Task data:
= Beginning of Section =

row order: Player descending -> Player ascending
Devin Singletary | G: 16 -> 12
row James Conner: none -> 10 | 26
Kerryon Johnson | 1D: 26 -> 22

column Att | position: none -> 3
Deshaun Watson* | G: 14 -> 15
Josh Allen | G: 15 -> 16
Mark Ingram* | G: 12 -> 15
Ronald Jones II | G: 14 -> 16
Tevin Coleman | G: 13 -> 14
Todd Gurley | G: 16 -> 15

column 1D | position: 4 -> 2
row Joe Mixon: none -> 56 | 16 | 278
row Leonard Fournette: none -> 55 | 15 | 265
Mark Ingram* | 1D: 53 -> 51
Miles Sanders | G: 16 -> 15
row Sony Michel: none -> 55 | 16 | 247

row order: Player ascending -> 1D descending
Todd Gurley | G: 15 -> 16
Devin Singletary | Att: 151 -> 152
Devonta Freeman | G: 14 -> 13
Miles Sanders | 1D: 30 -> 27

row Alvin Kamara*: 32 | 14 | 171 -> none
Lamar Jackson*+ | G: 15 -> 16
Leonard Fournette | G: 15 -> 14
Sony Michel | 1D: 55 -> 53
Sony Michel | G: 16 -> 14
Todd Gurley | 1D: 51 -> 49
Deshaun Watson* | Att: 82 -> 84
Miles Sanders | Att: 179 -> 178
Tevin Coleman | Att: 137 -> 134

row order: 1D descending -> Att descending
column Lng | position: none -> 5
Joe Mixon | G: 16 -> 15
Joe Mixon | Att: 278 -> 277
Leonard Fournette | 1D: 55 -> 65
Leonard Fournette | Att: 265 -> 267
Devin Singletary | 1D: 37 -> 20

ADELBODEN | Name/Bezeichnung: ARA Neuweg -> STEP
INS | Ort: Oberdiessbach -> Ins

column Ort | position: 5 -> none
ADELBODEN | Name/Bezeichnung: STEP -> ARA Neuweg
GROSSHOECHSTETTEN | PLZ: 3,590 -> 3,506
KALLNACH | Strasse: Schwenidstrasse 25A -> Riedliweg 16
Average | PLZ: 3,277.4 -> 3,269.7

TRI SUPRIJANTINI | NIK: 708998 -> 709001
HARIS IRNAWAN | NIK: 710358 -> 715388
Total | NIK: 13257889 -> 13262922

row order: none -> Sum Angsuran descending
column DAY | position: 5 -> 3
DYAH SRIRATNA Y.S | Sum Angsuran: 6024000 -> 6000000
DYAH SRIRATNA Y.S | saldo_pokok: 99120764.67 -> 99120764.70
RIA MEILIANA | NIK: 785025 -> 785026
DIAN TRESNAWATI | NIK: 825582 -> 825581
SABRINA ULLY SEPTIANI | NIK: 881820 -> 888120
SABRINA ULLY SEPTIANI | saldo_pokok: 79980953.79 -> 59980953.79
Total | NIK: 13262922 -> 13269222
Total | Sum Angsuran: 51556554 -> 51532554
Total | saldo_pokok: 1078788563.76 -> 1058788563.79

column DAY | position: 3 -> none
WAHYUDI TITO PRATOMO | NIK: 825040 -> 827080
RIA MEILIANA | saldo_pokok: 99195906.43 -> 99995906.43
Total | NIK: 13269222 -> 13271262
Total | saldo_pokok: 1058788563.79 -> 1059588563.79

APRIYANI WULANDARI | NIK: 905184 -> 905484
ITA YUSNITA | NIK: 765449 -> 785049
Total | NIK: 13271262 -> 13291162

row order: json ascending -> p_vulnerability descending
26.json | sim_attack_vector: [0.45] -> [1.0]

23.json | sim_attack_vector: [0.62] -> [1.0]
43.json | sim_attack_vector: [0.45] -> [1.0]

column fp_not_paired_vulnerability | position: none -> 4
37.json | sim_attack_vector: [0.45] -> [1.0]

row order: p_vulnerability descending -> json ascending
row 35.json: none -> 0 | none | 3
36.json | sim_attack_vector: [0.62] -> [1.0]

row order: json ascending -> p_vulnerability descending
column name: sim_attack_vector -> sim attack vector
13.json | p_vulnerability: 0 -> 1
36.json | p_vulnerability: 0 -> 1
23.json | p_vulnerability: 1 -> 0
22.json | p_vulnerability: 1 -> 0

= End of Section =

What needs to be done:
Read each line of the material, and wherever the word "Coleman" turns up, copy that line.

Solution to this exercise:
Tevin Coleman | G: 13 -> 14
Tevin Coleman | Att: 137 -> 134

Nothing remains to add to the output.